### Problem to work on
Restate, word for word, the run of lines that starts at the line containing "[20,635,782,739] Akfen Yenilenebilir" and ends with the final line of the listing. Leave pictures out.

### Supplied material
########################################

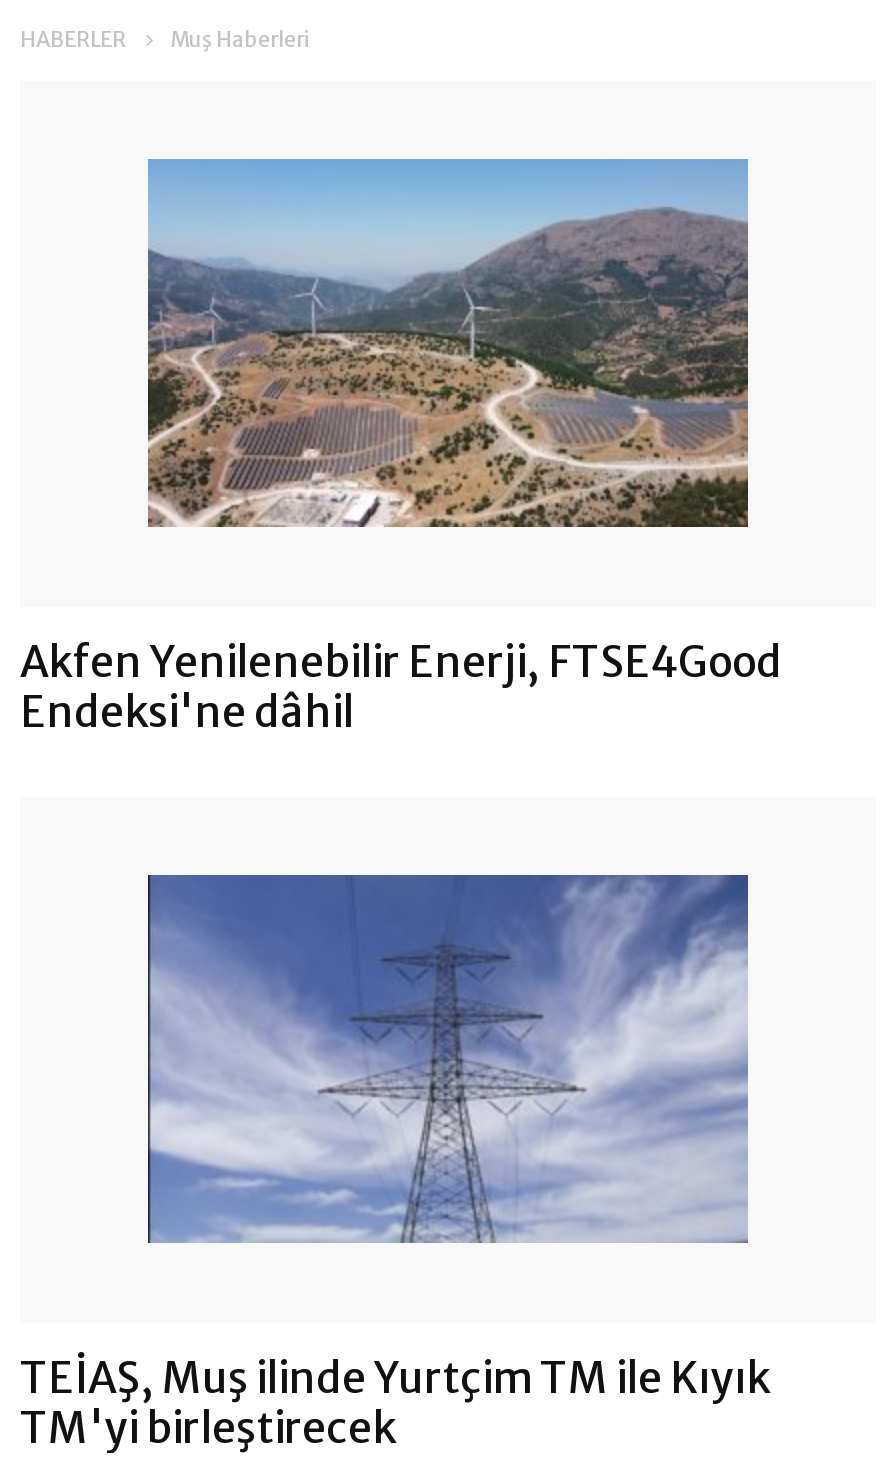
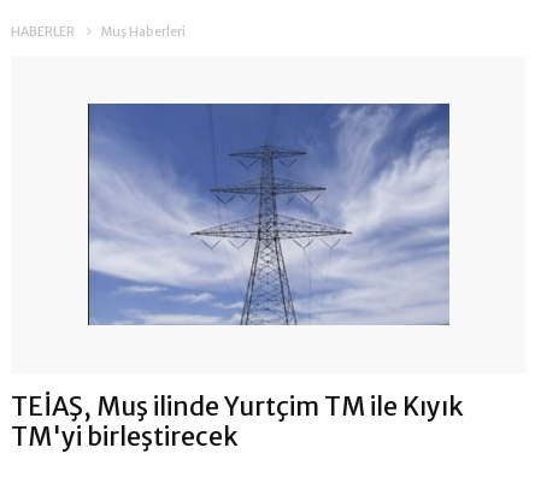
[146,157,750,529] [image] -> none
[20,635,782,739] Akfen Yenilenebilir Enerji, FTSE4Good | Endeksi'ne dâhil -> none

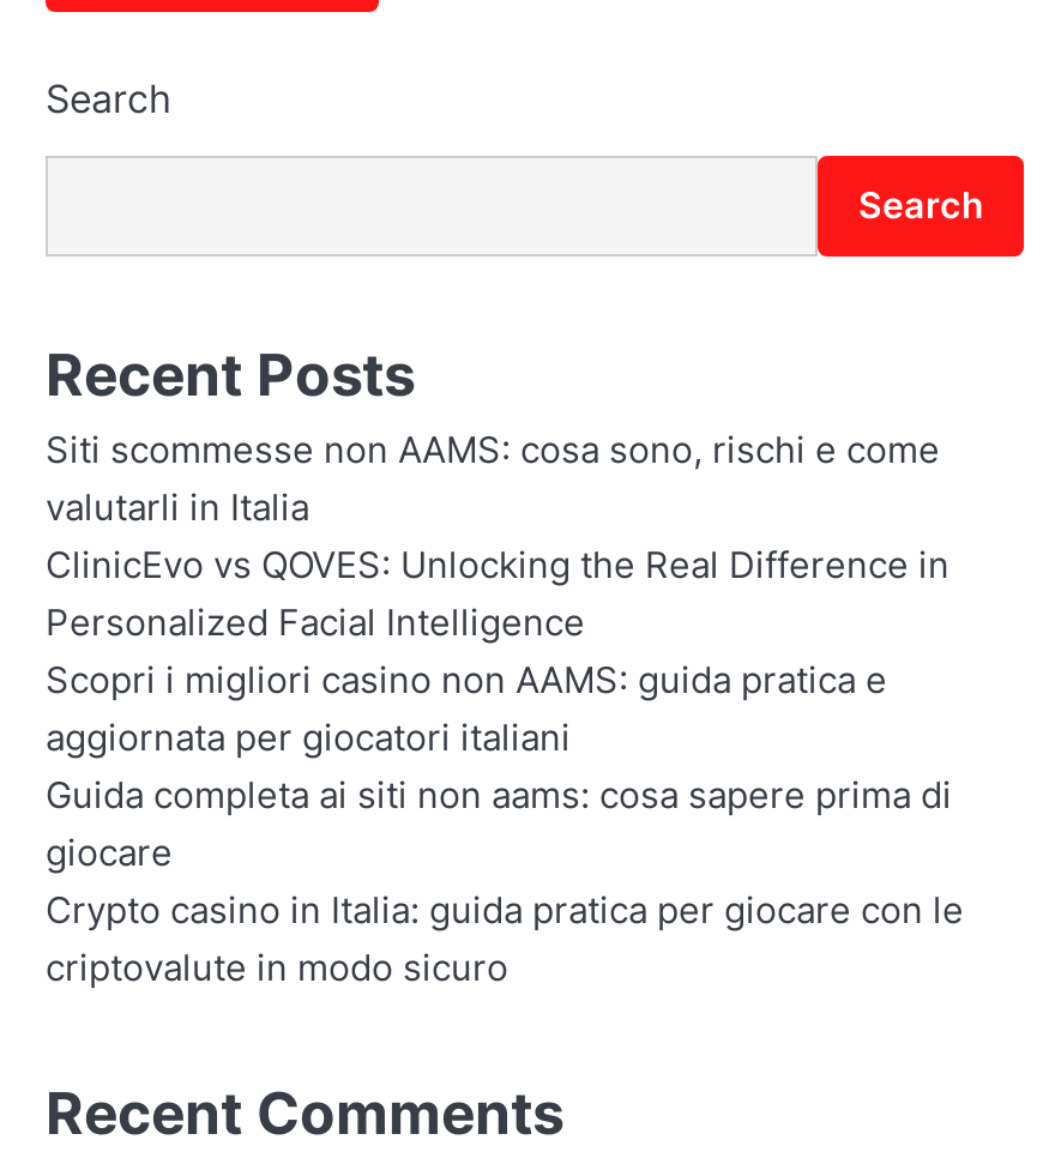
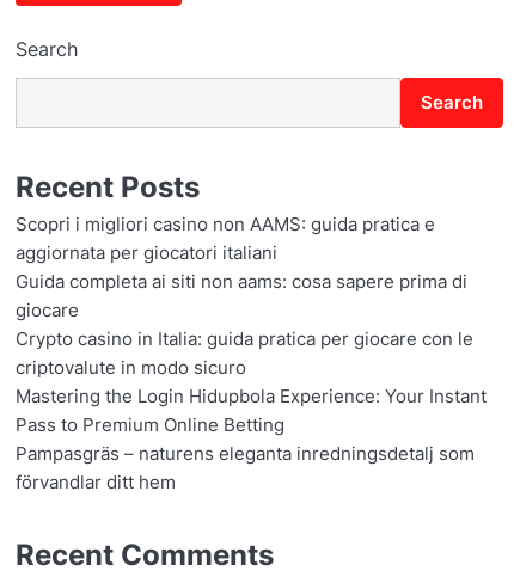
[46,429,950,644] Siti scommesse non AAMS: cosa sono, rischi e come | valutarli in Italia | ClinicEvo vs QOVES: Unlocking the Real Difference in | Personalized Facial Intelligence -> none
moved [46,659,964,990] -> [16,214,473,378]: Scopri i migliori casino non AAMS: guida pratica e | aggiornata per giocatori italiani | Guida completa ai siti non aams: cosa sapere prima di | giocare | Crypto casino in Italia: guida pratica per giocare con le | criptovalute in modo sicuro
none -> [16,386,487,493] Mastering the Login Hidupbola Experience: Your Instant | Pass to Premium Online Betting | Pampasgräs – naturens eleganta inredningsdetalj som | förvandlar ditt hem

########################################

### Answer to the problem
[20,635,782,739] Akfen Yenilenebilir Enerji, FTSE4Good | Endeksi'ne dâhil -> none

[46,429,950,644] Siti scommesse non AAMS: cosa sono, rischi e come | valutarli in Italia | ClinicEvo vs QOVES: Unlocking the Real Difference in | Personalized Facial Intelligence -> none
moved [46,659,964,990] -> [16,214,473,378]: Scopri i migliori casino non AAMS: guida pratica e | aggiornata per giocatori italiani | Guida completa ai siti non aams: cosa sapere prima di | giocare | Crypto casino in Italia: guida pratica per giocare con le | criptovalute in modo sicuro
none -> [16,386,487,493] Mastering the Login Hidupbola Experience: Your Instant | Pass to Premium Online Betting | Pampasgräs – naturens eleganta inredningsdetalj som | förvandlar ditt hem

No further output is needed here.